Serbian President Aleksandar Vucic will not be on the ballot in Sunday's parliamentary and local elections, but the contest is nevertheless a referendum on his government amid soaring inflation and months of protests.
After more than a decade in power, Vucic's right-wing populist Serbian Progressive Party (SNS) looks likely to extend its rule, according to polls, despite hard-fought municipal races in the capital Belgrade.
Serbians have been battered by rising prices, with inflation hitting roughly 12 percent.
"The situation in the country is not ideal... I know your life is hard, that you have problems," Vucic told supporters at a campaign rally last week.
To blunt the hard edges of inflation ahead of elections, he unleashed a torrent of state spending -- boosting pensions and handing out cash to the elderly.
The policies appear to be paying off, with the SNS forecast to secure at least 40 percent of the vote, which would pave the way for victory for Vucic and his allies.
Vucic's SNS faces the toughest competition from a loose coalition of opposition parties and candidates running under the "Serbia Against Violence" banner.
The movement was formed in the wake of back-to-back mass shootings earlier this year that spurred hundreds of thousands to take to the streets. The rallies quickly morphed into anti-government protests that lasted months.
According to Vladimir Pejic of the Faktor Plus polling institute, more voters are undecided before Sunday's poll than in the past.
"We have for the first time after a series of election cycles another larger political force apart from SNS -- Serbia Against Violence," Pejic told the Danas newspaper.
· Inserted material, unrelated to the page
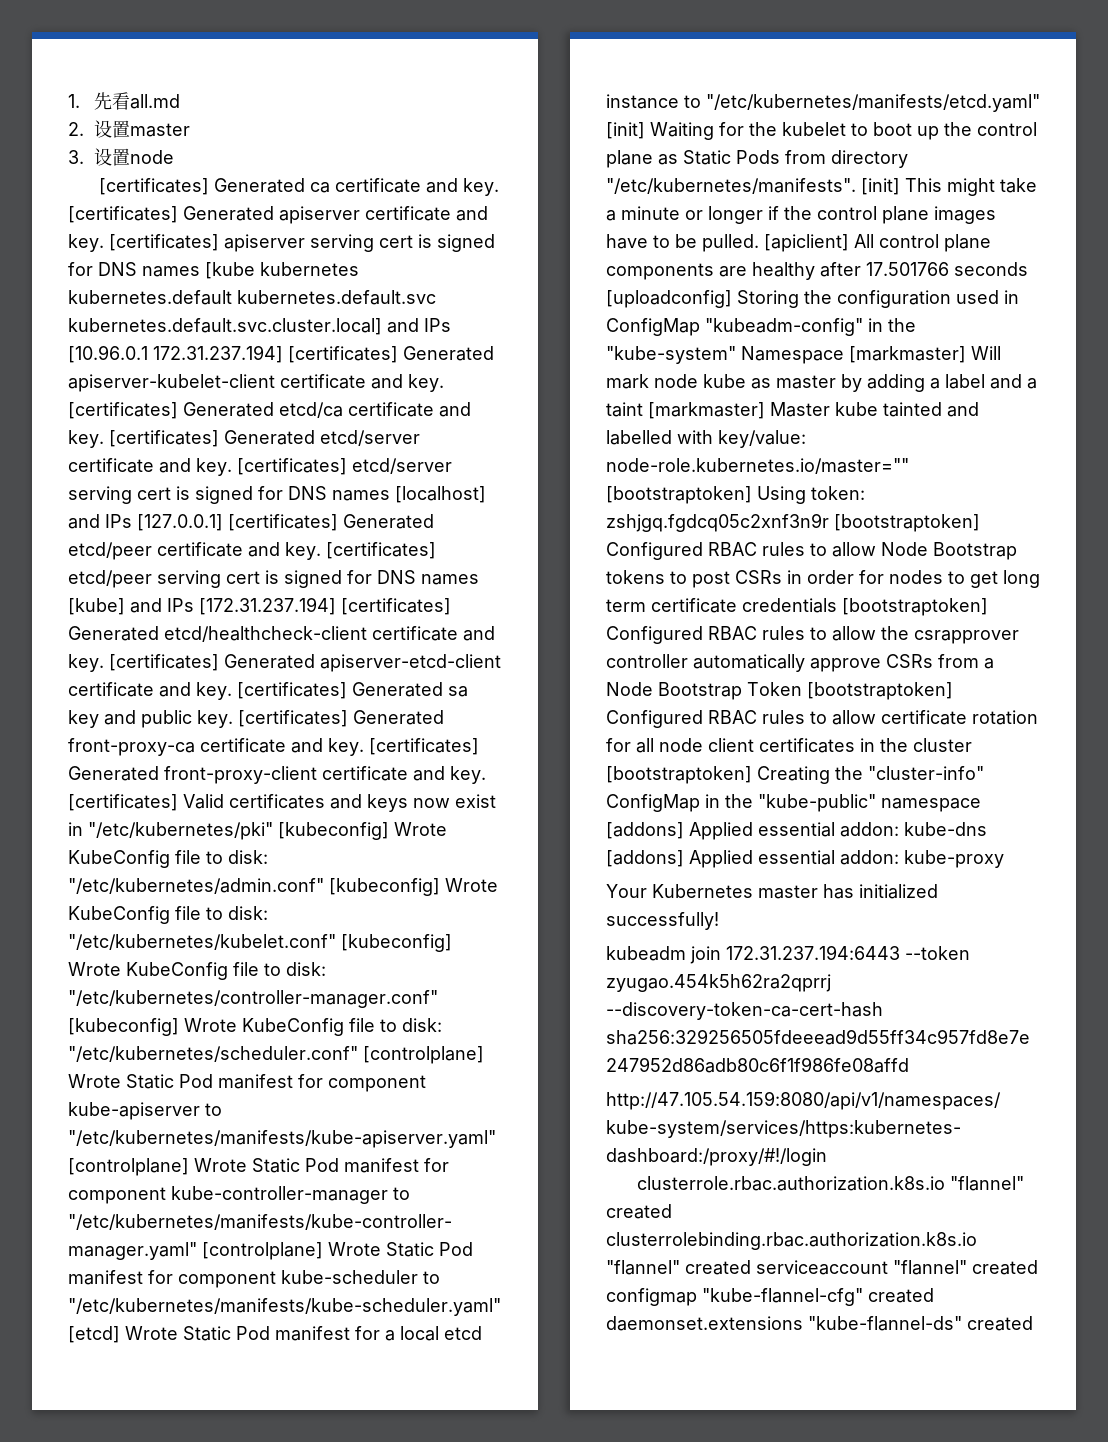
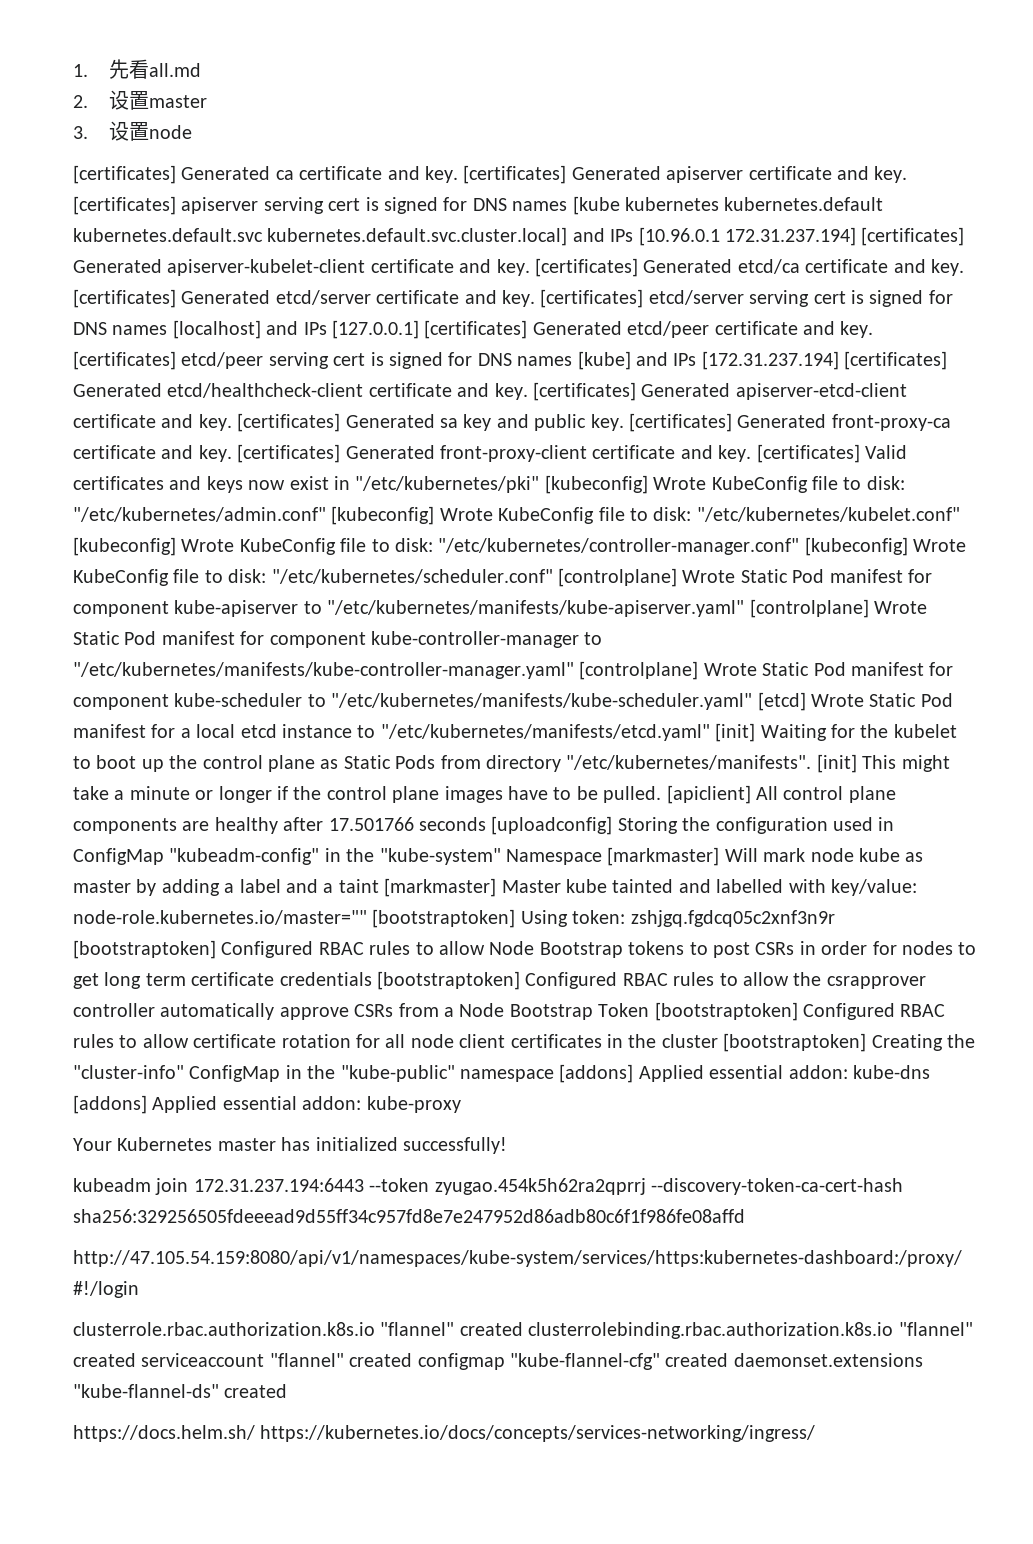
(1033, 1323) none -> [73,1425,816,1442] // https://docs.helm.sh/ https://kubernetes.io/docs/concepts/services-networking/ingress/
But even Vucic's staunchest opponents are not expecting any sweeping change.
"The first step is, I hope, [for wins] in Belgrade, and perhaps some other cities," Dragica Pajic, a 55-year-old engineer, told AFP during an opposition rally in the capital on Tuesday. "And then this house of cards will start to tumble."
While Vucic is not on the ballot, the strongman president remains everywhere in the run-up to the vote -- plastered on billboards and skyscrapers and the focus of wall-to-wall coverage on news channels.
In a video shared on social media that quickly went viral, Vucic and some of his ministers were seen enjoying a 585-dinar ($5.40) feast of sausage meat, yoghurt and bread, highlighting their efforts to keep prices low.
The video was widely panned by his opponents as a cheap publicity stunt.
Vucic has repeatedly dismissed his critics and the months of protests as a foreign plot, warning that Serbia would be directionless without his leadership.
"It's not about me leaving power, but about them destroying everything," he told supporters at a recent rally.
"It would take us 20 years to fix everything... That's why we'll beat them more convincingly than ever."
Vucic has used his more than a decade in power to tighten his grip on the levers of power, including de facto control over the press.
He called the snap elections in November, the latest example of how governments under his rule rarely serve out their full term -- a move critics say is designed to keep the opposition off balance.